● STORED DATA:
Segment Open

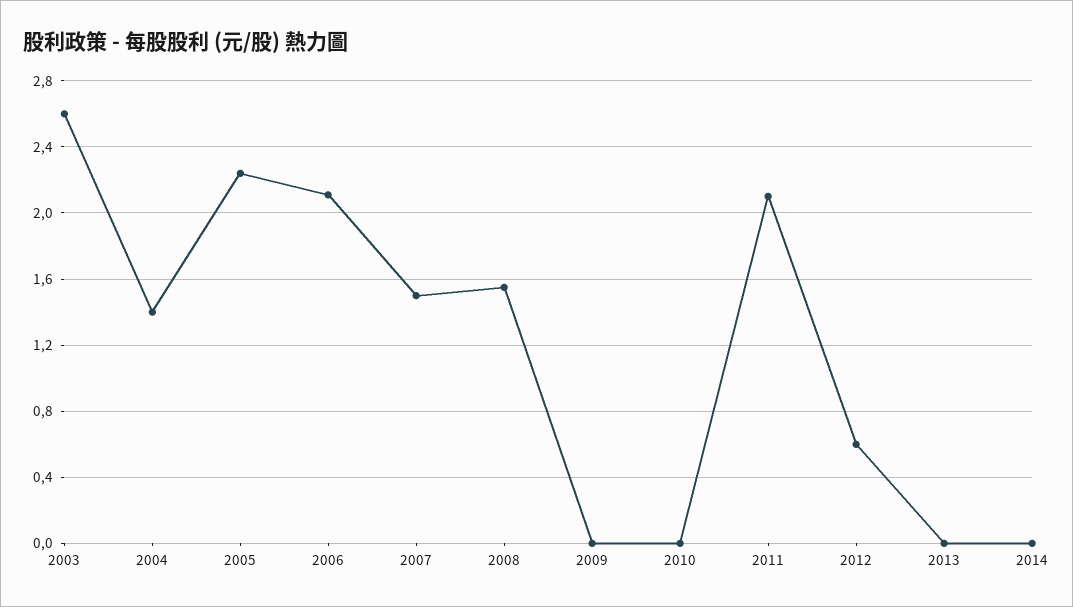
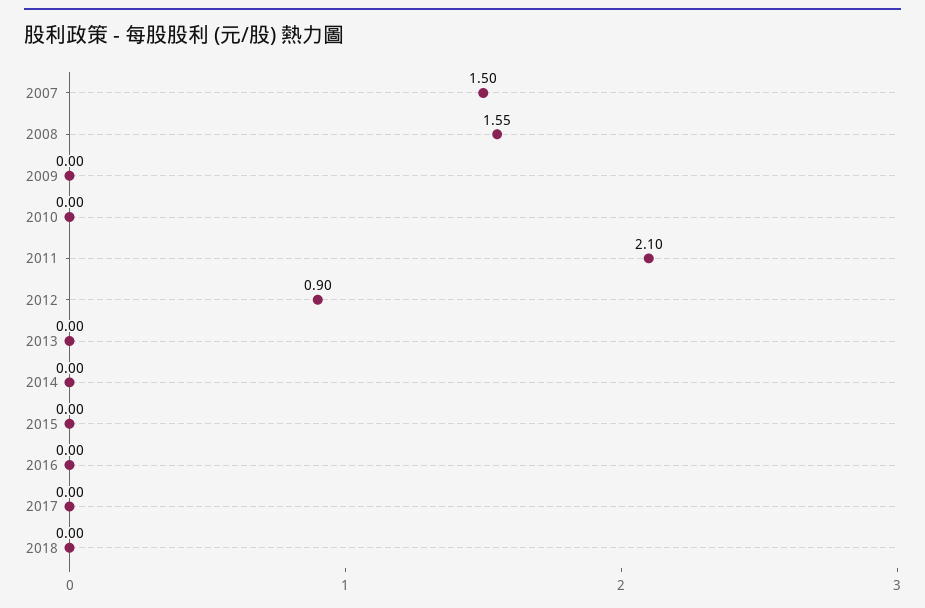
2003: 2.6 -> none
2004: 1.4 -> none
2005: 2.25 -> none
2006: 2.1 -> none
2012: 0.6 -> 0.9
2015: none -> 0
2016: none -> 0
2017: none -> 0
2018: none -> 0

Segment Closed

● ABOUT THIS TASK:
Pictures are to be left out. Everything else in the records above gets repeated exactly.

● RESPONSE BOX:
2003: 2.6 -> none
2004: 1.4 -> none
2005: 2.25 -> none
2006: 2.1 -> none
2012: 0.6 -> 0.9
2015: none -> 0
2016: none -> 0
2017: none -> 0
2018: none -> 0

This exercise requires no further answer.